Photograph by Rachele Daminelli / Connected Archives
words by willow defebaugh
“For small creatures such as we the vastness is bearable only through love.”
—Carl Sagan
Recently, I found myself holding a friend as they moved through the moors of depression. They lamented that at 40, they feel they have not accomplished anything of consequence despite having a stable job, a community, a loving partner, and a home. My heart broke as they confessed to feeling like a waste of carbon—and that nothing matters.
I considered their words and how cruel depression can be, how it twists our perception of the world. At the same time, the way my friend felt is a reflection of what society says: that our worth is directly tied to the scale of output and recognition. I turned to them and offered gently: “Would it be so terrible if nothing matters?” Ecosystems are composed of many actors big and small giving and taking in a web of quiet reciprocity. If nothing matters, then everything does.
The cecropia moth—the largest in North America—begins its life as an egg. From this leaf-bound vessel, a tiny caterpillar emerges. Over the course of a month, it gorges on leaves, growing in size and shedding its skin in stages called instars. It eventually spins a cocoon of silk and spends the next 10 months liquifying and reorganizing. When the moth finally emerges as an adult, brown and saffron wings unfurl to reveal crescent-shaped eyes. It lives in this form for just 10 days before dying.
In the arc of this creature’s lifespan, what matters more? The nearly a year it spent in a silken womb hidden, dissolving, and reforming? Or the mere days after it emerged, its short-lived flight through the night sky? What about the many mini sheddings it underwent along the way as a tiny caterpillar? Every shape and stage was integral to this being’s existence. What we choose to call significant is almost always subjective, shaped mostly by the values we inherit.

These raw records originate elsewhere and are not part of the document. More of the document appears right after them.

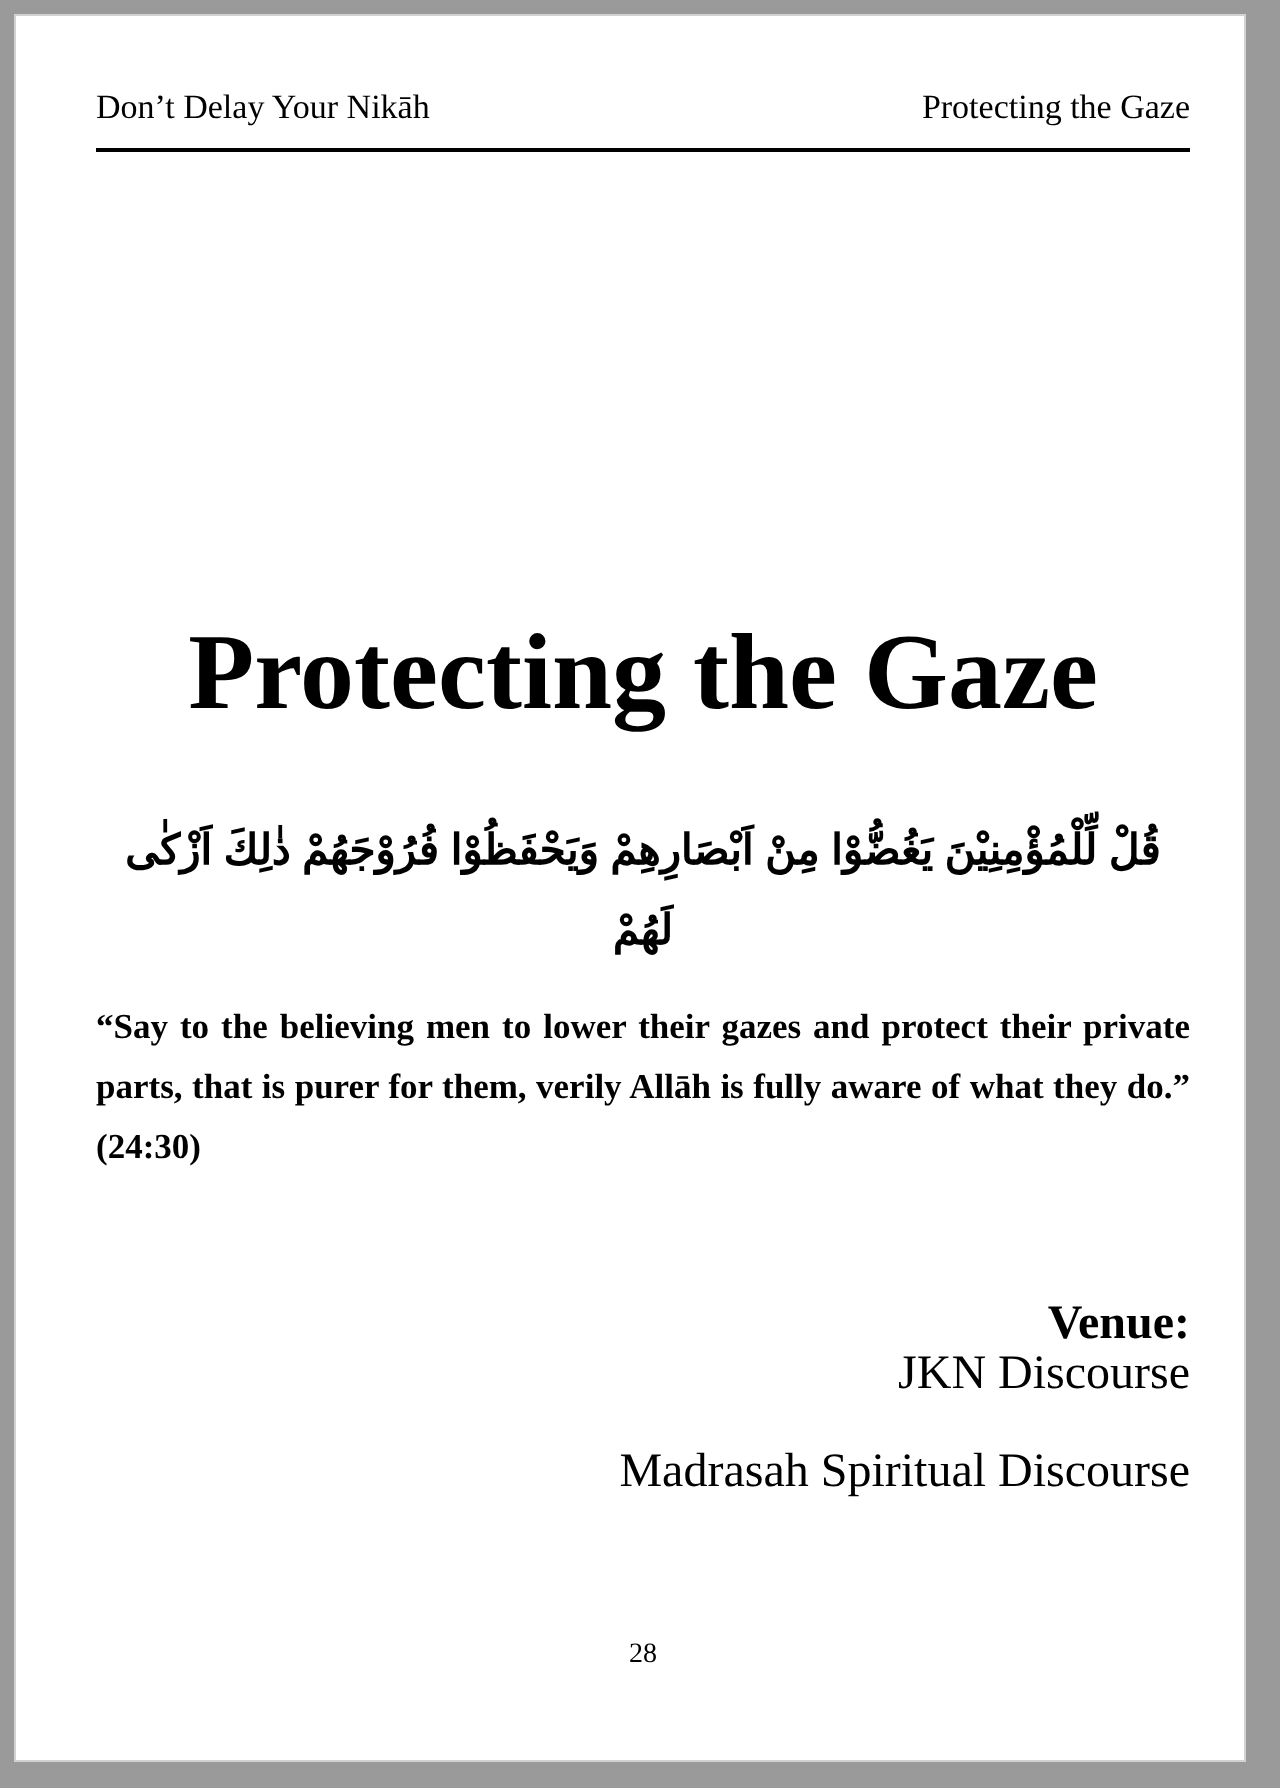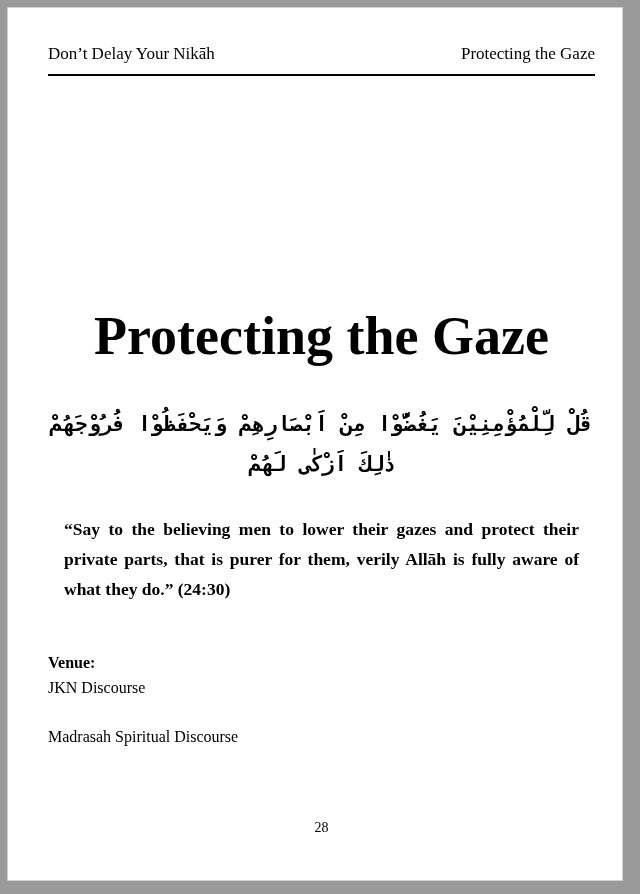--- a/index.html
+++ b/index.html
@@ -54,7 +54,7 @@
     top: 398px;
     text-align: center;
     direction: rtl;
-    font-family: Liberation Mono, monospace;
+    font-family: Liberation Sans, sans-serif;
     font-weight: bold;
     font-size: 21px;
     line-height: 40px;

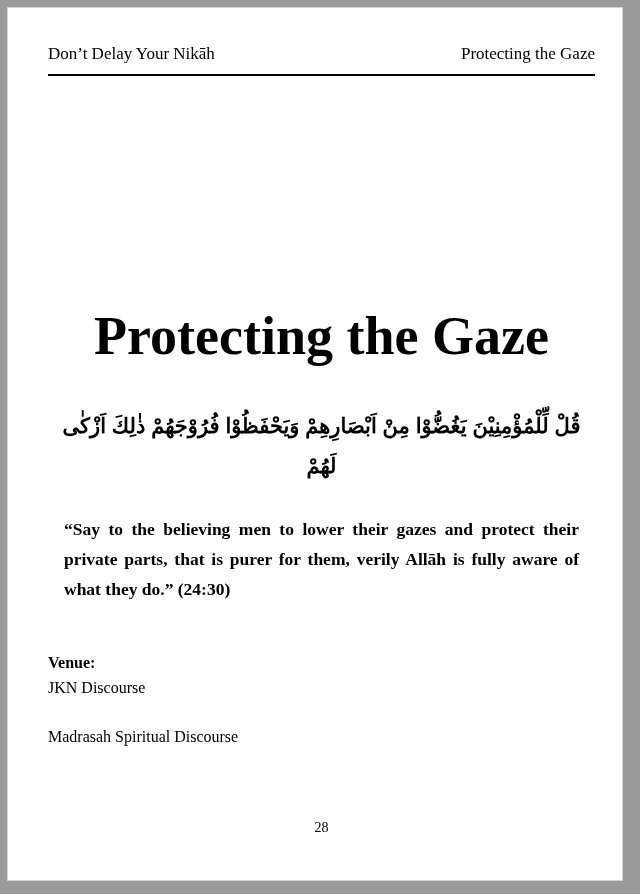--- a/index.html
+++ b/index.html
@@ -64,7 +64,7 @@
     left: 40px;
     right: 27px;
     top: 490px;
-    margin: 16px;
+    margin: 0;
     font-size: 17.5px;
     font-weight: bold;
     line-height: 30px;

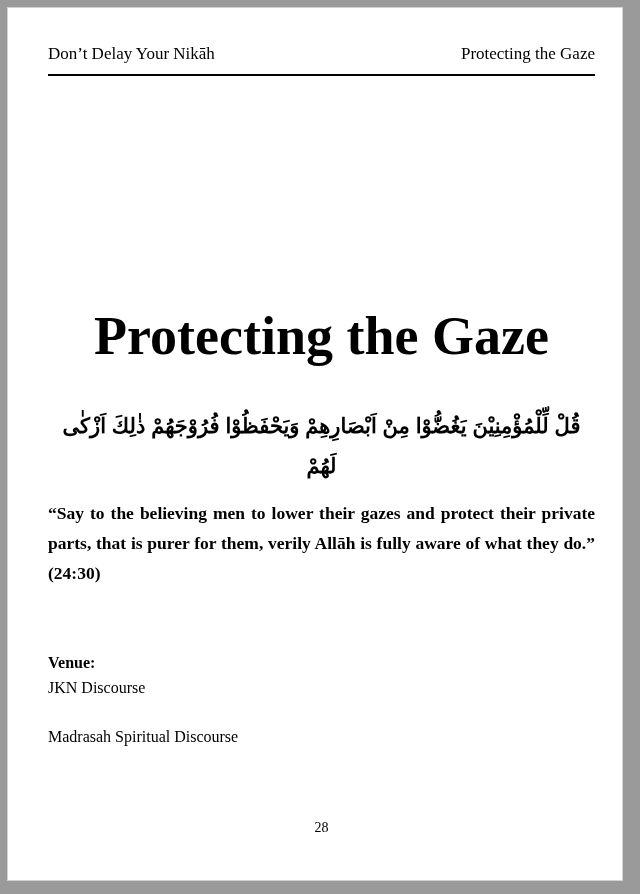--- a/index.html
+++ b/index.html
@@ -75,8 +75,8 @@
     left: 40px;
     right: 27px;
     top: 642px;
-    text-align: left;
-    font-size: 16px;
+    text-align: right;
+    font-size: 24px;
     line-height: 25px;
   }
   .venue-label {

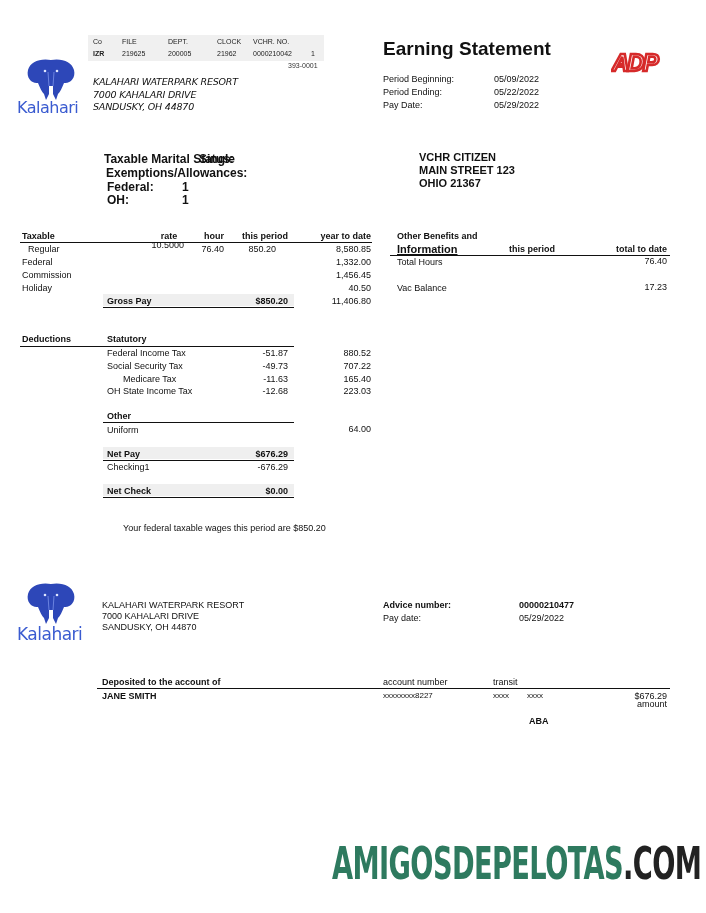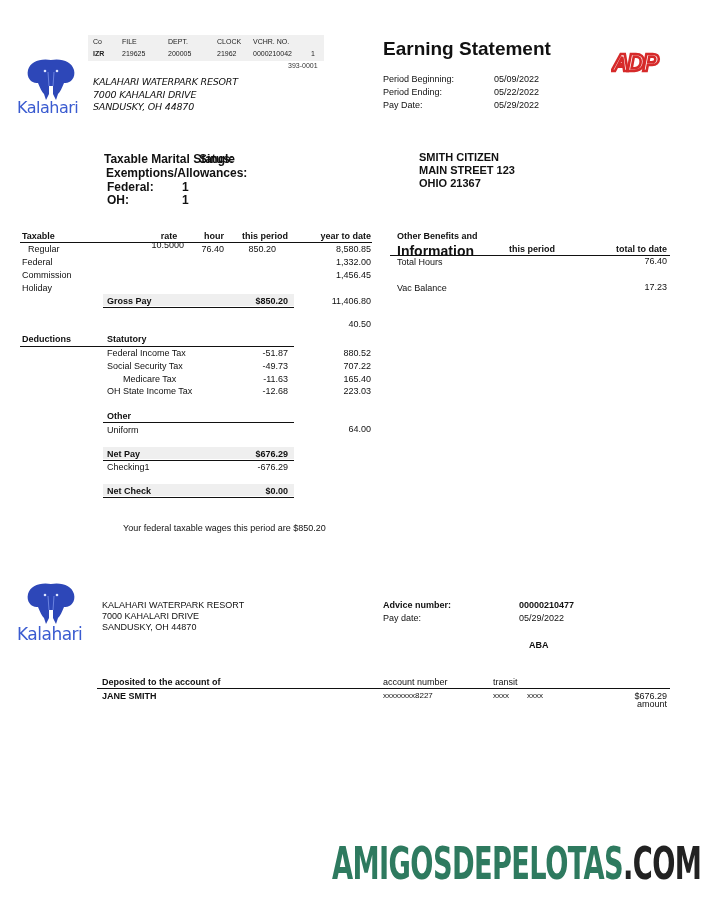--- a/index.html
+++ b/index.html
@@ -92,7 +92,7 @@
 <div class="abs tax-info" style="left:182px;top:193px;">1</div>
 
 <div class="abs addr">
-  <div>SMITH CITIZEN</div>
+  <div>VCHR CITIZEN</div>
   <div>MAIN STREET 123</div>
   <div>OHIO 21367</div>
 </div>

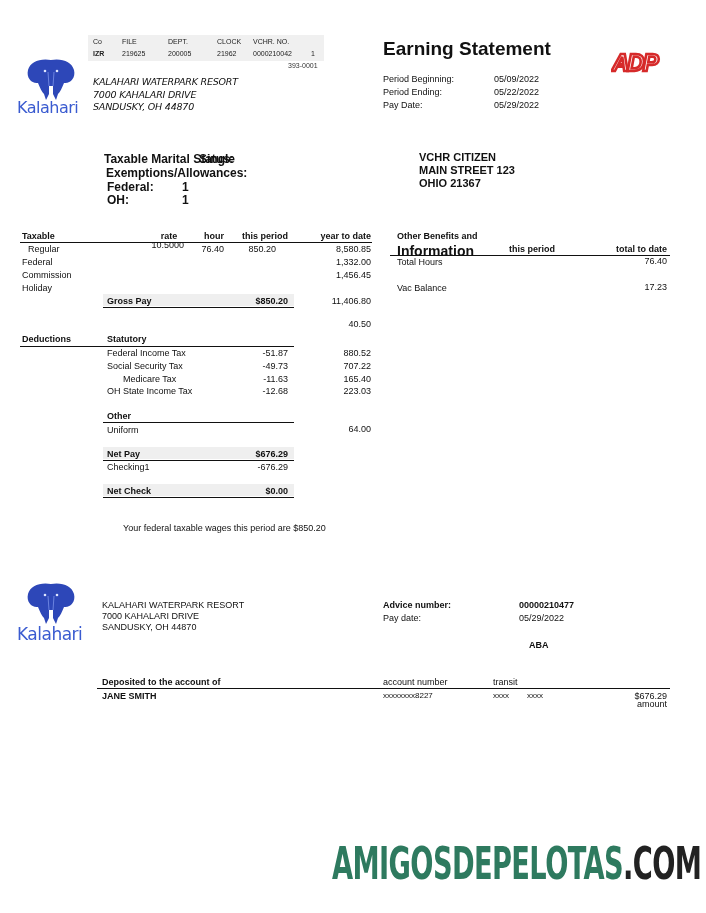--- a/index.html
+++ b/index.html
@@ -131,7 +131,7 @@
 <div class="hline" style="left:103px;top:307px;width:191px;"></div>
 
 <div class="row b" style="left:397px;top:231px;">Other Benefits and</div>
-<div class="row b" style="left:397px;top:243px;font-size:14px;">Information</div>
+<div class="row b" style="left:397px;top:243px;font-size:11px;text-decoration:underline;">Information</div>
 <div class="row b" style="left:509px;top:244px;">this period</div>
 <div class="row b r" style="left:590px;top:244px;width:77px;">total to date</div>
 <div class="hline" style="left:390px;top:255px;width:280px;"></div>

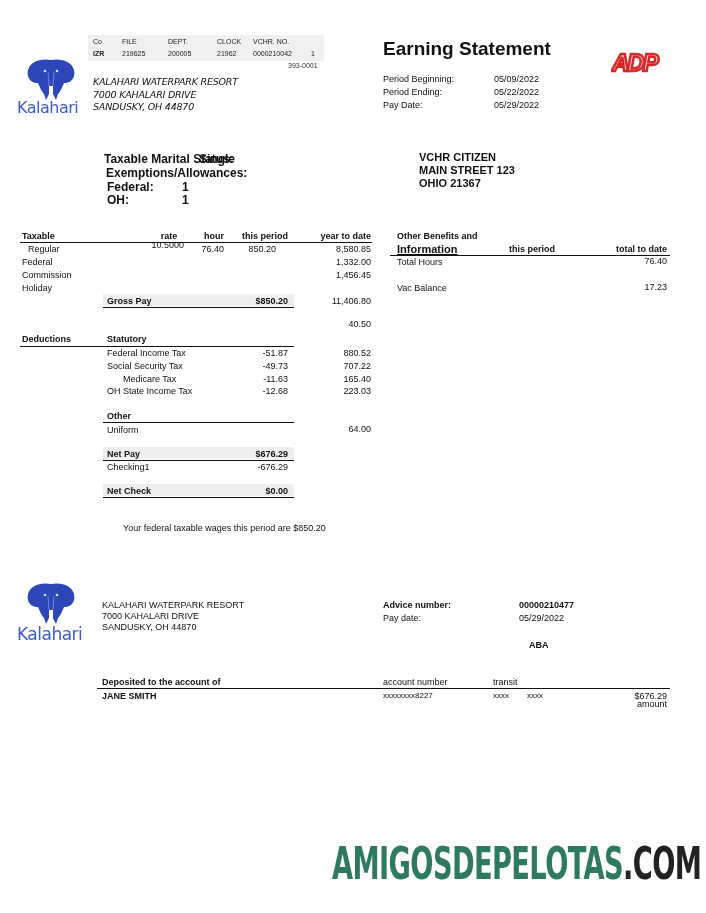--- a/index.html
+++ b/index.html
@@ -121,7 +121,7 @@
 </div>
 <div>
   <div class="row" style="left:22px;top:283px;">Holiday</div>
-  <div class="row r" style="left:300px;top:283px;width:71px;margin-top:36px;">40.50</div>
+  <div class="row r" style="left:300px;top:283px;width:71px;">40.50</div>
 </div>
 
 <div class="shade" style="left:103px;top:294px;width:191px;height:12px;"></div>

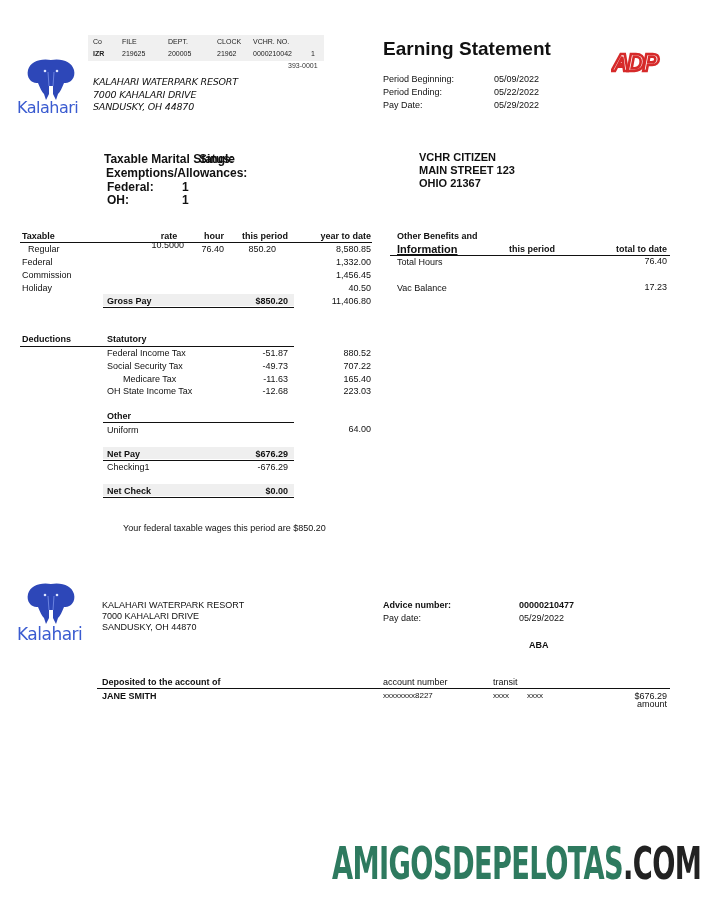--- a/index.html
+++ b/index.html
@@ -214,7 +214,7 @@
 <div class="row b" style="left:102px;top:677px;">Deposited  to the account of</div>
 <div class="row" style="left:383px;top:677px;">account number</div>
 <div class="row" style="left:493px;top:677px;">transit</div>
-<div class="row b" style="left:529px;top:640px;">ABA</div>
+<div class="row b" style="left:529px;top:716px;">ABA</div>
 <div class="row r" style="left:610px;top:699px;width:57px;">amount</div>
 <div class="hline" style="left:97px;top:688px;width:573px;"></div>
 <div>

A few days after that conversation, I came across an essay in The Atlantic that put language to an idea I’d been turning over. Arthur C. Brooks writes that the drive to feel important often breeds anxiety, while relief comes from recognizing ourselves as part of something much larger. His argument affirms what nature makes clear: Value is not derived from scale. We are participants in a universe more vast than ourselves, whether or not we are central to it.
We are continuously told to find worth through magnification. Like moths, we become drawn to these artificial light sources, flames of someone else’s making. But moths are meant to fly transversally, by the light of the stars and moon—all of which remind us that we are so wonderfully minute. In contemplating our smallness, the world starts to reveal itself more generously. Everything becomes miraculous by nature of it simply being here in all of its strange, unique glory.
The world and its problems often feel impossibly large. Perhaps that is why I find such comfort and wisdom in those far smaller than us. It helps me to remember that, cosmically speaking, there is nothing I need to achieve to be more or less worthy. My becoming may take a lifetime. I will lose my way at times, mistake artificial moons for real ones. With any luck, I might pollinate a few flowers along my path. More than anything, it is those relationships that I hope will define my brief time here. From where I am standing, these small things are enough.